[Activity]:
The lines to extract run from the first line of the entries through the line that contains "(927, 344) none"; reproduce exactly those lines and no others.

====

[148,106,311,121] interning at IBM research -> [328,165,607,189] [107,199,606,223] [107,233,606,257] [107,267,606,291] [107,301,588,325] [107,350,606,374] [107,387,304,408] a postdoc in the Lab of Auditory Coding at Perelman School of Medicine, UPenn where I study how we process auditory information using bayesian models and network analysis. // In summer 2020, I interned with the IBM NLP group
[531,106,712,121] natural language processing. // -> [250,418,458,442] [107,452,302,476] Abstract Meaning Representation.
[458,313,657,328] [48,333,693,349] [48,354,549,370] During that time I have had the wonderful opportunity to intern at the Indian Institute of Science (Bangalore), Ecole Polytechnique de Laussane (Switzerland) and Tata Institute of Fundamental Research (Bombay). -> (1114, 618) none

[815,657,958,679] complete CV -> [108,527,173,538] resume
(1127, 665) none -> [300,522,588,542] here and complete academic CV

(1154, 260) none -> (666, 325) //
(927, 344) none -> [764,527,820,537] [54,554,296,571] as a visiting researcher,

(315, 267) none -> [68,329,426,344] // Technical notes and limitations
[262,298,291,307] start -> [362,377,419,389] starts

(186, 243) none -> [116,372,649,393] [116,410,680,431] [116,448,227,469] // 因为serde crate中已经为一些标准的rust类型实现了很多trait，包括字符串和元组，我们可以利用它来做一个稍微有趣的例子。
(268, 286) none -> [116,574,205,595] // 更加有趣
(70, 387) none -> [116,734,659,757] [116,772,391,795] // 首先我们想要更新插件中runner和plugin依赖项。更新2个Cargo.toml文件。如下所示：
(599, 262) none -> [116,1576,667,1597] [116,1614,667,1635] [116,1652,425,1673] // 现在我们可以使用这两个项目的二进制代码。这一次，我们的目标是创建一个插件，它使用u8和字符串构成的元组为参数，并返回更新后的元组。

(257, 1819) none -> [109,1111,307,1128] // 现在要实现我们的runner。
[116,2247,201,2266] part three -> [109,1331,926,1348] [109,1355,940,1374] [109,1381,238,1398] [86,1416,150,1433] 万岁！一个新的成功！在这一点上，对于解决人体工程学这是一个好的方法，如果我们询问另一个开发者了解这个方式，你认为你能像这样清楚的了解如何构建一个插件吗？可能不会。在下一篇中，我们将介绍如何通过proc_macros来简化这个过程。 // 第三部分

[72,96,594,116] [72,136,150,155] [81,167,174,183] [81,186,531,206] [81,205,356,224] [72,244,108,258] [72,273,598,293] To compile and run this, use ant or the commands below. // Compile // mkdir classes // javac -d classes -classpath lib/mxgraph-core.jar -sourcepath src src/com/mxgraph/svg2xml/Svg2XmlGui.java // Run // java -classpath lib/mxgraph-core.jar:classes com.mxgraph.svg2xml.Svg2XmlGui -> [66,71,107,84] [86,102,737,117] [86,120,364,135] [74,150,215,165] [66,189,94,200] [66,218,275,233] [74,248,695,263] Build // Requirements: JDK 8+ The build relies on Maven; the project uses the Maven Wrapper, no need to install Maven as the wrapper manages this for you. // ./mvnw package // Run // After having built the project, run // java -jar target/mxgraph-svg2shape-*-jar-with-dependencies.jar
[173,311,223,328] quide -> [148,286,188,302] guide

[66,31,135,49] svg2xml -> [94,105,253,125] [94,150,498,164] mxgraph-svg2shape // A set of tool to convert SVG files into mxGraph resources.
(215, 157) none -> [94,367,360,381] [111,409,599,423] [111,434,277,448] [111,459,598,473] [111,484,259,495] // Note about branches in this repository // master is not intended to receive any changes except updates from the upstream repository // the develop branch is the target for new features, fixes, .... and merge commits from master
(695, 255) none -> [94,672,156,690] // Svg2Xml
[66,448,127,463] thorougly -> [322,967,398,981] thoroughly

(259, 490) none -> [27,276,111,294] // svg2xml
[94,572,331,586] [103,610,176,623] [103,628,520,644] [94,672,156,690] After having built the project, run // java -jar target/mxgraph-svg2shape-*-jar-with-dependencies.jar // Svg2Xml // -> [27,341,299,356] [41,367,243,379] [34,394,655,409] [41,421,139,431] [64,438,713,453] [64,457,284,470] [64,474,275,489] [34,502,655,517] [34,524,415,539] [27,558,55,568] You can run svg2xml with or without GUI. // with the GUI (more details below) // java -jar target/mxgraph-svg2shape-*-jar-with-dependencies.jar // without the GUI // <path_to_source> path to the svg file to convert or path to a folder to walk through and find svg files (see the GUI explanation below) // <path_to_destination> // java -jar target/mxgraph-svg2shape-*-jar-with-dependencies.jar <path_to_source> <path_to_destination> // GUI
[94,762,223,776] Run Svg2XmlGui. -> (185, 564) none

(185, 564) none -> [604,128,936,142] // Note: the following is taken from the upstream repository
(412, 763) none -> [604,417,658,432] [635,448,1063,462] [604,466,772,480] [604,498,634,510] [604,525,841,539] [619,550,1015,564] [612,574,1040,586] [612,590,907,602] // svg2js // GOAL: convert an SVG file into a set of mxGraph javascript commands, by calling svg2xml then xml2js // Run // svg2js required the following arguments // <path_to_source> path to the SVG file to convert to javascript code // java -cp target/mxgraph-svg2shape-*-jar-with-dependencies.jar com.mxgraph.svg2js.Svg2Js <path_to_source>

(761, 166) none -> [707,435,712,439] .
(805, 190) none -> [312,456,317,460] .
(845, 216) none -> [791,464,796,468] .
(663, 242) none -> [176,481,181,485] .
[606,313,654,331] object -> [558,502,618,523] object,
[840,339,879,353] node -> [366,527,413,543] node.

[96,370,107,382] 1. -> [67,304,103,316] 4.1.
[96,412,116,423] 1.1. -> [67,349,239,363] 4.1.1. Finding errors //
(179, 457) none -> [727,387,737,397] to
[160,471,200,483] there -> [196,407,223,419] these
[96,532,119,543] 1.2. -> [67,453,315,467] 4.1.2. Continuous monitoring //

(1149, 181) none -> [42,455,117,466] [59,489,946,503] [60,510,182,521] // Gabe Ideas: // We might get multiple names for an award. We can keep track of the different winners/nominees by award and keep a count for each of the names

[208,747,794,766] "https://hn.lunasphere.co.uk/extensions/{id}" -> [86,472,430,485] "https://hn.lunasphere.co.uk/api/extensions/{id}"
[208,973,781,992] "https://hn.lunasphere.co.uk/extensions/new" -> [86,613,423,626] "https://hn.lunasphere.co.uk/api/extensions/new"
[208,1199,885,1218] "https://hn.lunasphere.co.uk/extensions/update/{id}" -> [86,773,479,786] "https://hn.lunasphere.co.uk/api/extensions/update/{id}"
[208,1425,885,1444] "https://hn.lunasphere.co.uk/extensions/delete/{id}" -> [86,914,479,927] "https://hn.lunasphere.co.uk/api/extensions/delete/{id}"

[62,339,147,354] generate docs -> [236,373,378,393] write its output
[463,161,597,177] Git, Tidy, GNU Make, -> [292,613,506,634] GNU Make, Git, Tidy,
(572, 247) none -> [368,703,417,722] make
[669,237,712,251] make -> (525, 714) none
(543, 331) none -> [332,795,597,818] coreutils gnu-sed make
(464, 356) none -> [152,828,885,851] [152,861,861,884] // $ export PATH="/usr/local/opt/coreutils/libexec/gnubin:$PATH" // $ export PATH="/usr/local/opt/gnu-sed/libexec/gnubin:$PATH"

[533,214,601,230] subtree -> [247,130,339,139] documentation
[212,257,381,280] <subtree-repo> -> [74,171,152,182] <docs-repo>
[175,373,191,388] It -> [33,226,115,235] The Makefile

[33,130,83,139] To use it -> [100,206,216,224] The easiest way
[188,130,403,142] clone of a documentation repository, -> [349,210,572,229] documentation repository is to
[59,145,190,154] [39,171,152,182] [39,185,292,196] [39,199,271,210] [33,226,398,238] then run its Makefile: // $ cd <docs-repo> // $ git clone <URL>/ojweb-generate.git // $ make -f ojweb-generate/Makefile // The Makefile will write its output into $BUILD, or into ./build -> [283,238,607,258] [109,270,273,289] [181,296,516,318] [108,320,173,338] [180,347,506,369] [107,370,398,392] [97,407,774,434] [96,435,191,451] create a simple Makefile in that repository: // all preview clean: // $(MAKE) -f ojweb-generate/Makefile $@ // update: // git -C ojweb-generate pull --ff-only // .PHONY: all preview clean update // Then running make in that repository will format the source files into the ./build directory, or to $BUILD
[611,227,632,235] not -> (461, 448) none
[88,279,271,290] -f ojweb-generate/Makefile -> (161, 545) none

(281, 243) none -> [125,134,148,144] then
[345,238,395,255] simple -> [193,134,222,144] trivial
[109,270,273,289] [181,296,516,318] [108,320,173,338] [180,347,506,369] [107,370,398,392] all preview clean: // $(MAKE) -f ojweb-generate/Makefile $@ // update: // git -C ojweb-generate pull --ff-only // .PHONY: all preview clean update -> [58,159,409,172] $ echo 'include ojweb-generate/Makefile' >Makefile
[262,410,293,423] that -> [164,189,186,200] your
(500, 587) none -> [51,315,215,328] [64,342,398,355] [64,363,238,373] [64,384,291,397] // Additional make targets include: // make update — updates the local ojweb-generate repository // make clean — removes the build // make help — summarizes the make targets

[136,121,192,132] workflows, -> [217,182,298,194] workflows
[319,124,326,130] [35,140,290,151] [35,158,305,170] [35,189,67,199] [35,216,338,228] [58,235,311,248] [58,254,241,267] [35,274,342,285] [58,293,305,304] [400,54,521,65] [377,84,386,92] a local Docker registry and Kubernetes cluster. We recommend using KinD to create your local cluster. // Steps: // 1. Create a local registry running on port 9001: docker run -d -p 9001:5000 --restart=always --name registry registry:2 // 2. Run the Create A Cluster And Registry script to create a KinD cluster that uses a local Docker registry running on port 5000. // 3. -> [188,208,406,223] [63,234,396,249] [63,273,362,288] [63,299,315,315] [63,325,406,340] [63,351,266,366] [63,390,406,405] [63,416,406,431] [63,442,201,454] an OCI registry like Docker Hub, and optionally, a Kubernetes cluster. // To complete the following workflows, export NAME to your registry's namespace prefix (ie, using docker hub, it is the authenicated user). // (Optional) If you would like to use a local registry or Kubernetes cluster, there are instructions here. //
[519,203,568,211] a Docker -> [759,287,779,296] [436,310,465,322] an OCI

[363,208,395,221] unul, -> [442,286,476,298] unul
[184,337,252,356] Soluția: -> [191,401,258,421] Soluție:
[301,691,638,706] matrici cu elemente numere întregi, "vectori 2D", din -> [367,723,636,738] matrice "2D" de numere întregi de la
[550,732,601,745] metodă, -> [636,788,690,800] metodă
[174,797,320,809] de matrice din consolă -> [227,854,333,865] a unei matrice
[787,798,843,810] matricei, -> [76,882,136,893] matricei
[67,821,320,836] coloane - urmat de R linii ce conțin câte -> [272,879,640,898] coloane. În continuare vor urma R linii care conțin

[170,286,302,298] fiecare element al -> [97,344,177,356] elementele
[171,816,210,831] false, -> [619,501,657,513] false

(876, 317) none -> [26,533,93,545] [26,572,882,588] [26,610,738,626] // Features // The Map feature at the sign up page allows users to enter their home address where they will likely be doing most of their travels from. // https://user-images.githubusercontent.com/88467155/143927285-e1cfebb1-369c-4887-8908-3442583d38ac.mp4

====

[Expected output]:
[148,106,311,121] interning at IBM research -> [328,165,607,189] [107,199,606,223] [107,233,606,257] [107,267,606,291] [107,301,588,325] [107,350,606,374] [107,387,304,408] a postdoc in the Lab of Auditory Coding at Perelman School of Medicine, UPenn where I study how we process auditory information using bayesian models and network analysis. // In summer 2020, I interned with the IBM NLP group
[531,106,712,121] natural language processing. // -> [250,418,458,442] [107,452,302,476] Abstract Meaning Representation.
[458,313,657,328] [48,333,693,349] [48,354,549,370] During that time I have had the wonderful opportunity to intern at the Indian Institute of Science (Bangalore), Ecole Polytechnique de Laussane (Switzerland) and Tata Institute of Fundamental Research (Bombay). -> (1114, 618) none

[815,657,958,679] complete CV -> [108,527,173,538] resume
(1127, 665) none -> [300,522,588,542] here and complete academic CV

(1154, 260) none -> (666, 325) //
(927, 344) none -> [764,527,820,537] [54,554,296,571] as a visiting researcher,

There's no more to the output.